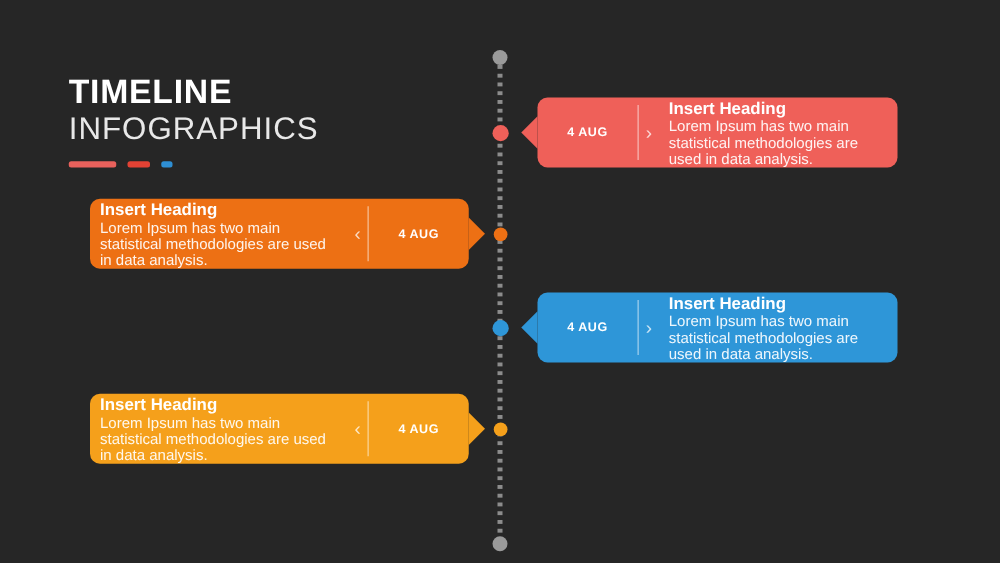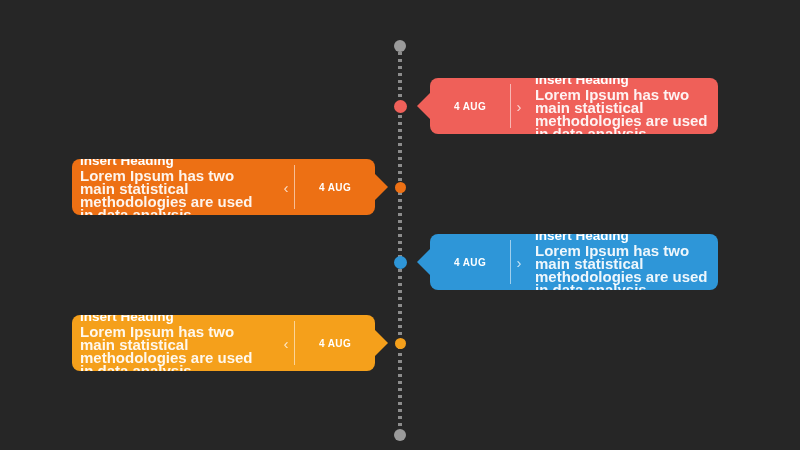--- a/index.html
+++ b/index.html
@@ -155,39 +155,48 @@
     overflow: hidden;
   }
   .card-heading {
     font-size: 13.5px;
     font-weight: bold;
     color: #ffffff;
     line-height: 16px;
     white-space: nowrap;
   }
   .card-body {
-    font-size: 15px;
-    font-weight: bold;
+    font-size: 12px;
+    font-weight: normal;
     color: rgba(255,255,255,0.92);
     line-height: 13px;
     max-width: 215px;
   }
 
   
   #card-1 { left: 430px; top: 78px;  width: 288px; }
   #card-3 { left: 430px; top: 234px; width: 288px; }
   
   #card-2 { left: 72px; top: 159px; width: 303px; }
   #card-4 { left: 72px; top: 315px; width: 303px; }
 </style>
 </head>
 <body style="background: rgb(38, 38, 38);">
 
 <div id="stage" style="background: rgb(38, 38, 38);">
 
+  <div id="title-block">
+    <div id="title-line1">TIMELINE</div>
+    <div id="title-line2">INFOGRAPHICS</div>
+    <div id="title-dashes">
+      <span class="dash dash-long" style="background: rgb(232, 97, 92);"></span>
+      <span class="dash dash-mid" style="background: rgb(227, 66, 52);"></span>
+      <span class="dash dash-small" style="background: rgb(46, 143, 212);"></span>
+    </div>
+  </div>
 
   <div id="spine"></div>
   <div id="spine-cap-top" class="spine-cap" style="background: rgb(154, 154, 154);"></div>
   <div id="spine-cap-bottom" class="spine-cap" style="background: rgb(154, 154, 154);"></div>
 
   <div class="node-dot" id="dot-1" style="background: rgb(239, 96, 89); width: 13px; height: 13px; left: 393.5px; top: 100px;"></div>
   <div class="node-dot" id="dot-2" style="background: rgb(237, 112, 20); width: 11px; height: 11px; left: 394.5px; top: 182px;"></div>
   <div class="node-dot" id="dot-3" style="background: rgb(46, 150, 216); width: 13px; height: 13px; left: 393.5px; top: 256px;"></div>
   <div class="node-dot" id="dot-4" style="background: rgb(245, 160, 27); width: 11px; height: 11px; left: 394.5px; top: 338px;"></div>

*****

WHAT YOU WILL DO: Retype the listing verbatim, minus every image.

YOUR RESPONSE:
--- a/index.html
+++ b/index.html
@@ -155,39 +155,48 @@
     overflow: hidden;
   }
   .card-heading {
     font-size: 13.5px;
     font-weight: bold;
     color: #ffffff;
     line-height: 16px;
     white-space: nowrap;
   }
   .card-body {
-    font-size: 15px;
-    font-weight: bold;
+    font-size: 12px;
+    font-weight: normal;
     color: rgba(255,255,255,0.92);
     line-height: 13px;
     max-width: 215px;
   }
 
   
   #card-1 { left: 430px; top: 78px;  width: 288px; }
   #card-3 { left: 430px; top: 234px; width: 288px; }
   
   #card-2 { left: 72px; top: 159px; width: 303px; }
   #card-4 { left: 72px; top: 315px; width: 303px; }
 </style>
 </head>
 <body style="background: rgb(38, 38, 38);">
 
 <div id="stage" style="background: rgb(38, 38, 38);">
 
+  <div id="title-block">
+    <div id="title-line1">TIMELINE</div>
+    <div id="title-line2">INFOGRAPHICS</div>
+    <div id="title-dashes">
+      <span class="dash dash-long" style="background: rgb(232, 97, 92);"></span>
+      <span class="dash dash-mid" style="background: rgb(227, 66, 52);"></span>
+      <span class="dash dash-small" style="background: rgb(46, 143, 212);"></span>
+    </div>
+  </div>
 
   <div id="spine"></div>
   <div id="spine-cap-top" class="spine-cap" style="background: rgb(154, 154, 154);"></div>
   <div id="spine-cap-bottom" class="spine-cap" style="background: rgb(154, 154, 154);"></div>
 
   <div class="node-dot" id="dot-1" style="background: rgb(239, 96, 89); width: 13px; height: 13px; left: 393.5px; top: 100px;"></div>
   <div class="node-dot" id="dot-2" style="background: rgb(237, 112, 20); width: 11px; height: 11px; left: 394.5px; top: 182px;"></div>
   <div class="node-dot" id="dot-3" style="background: rgb(46, 150, 216); width: 13px; height: 13px; left: 393.5px; top: 256px;"></div>
   <div class="node-dot" id="dot-4" style="background: rgb(245, 160, 27); width: 11px; height: 11px; left: 394.5px; top: 338px;"></div>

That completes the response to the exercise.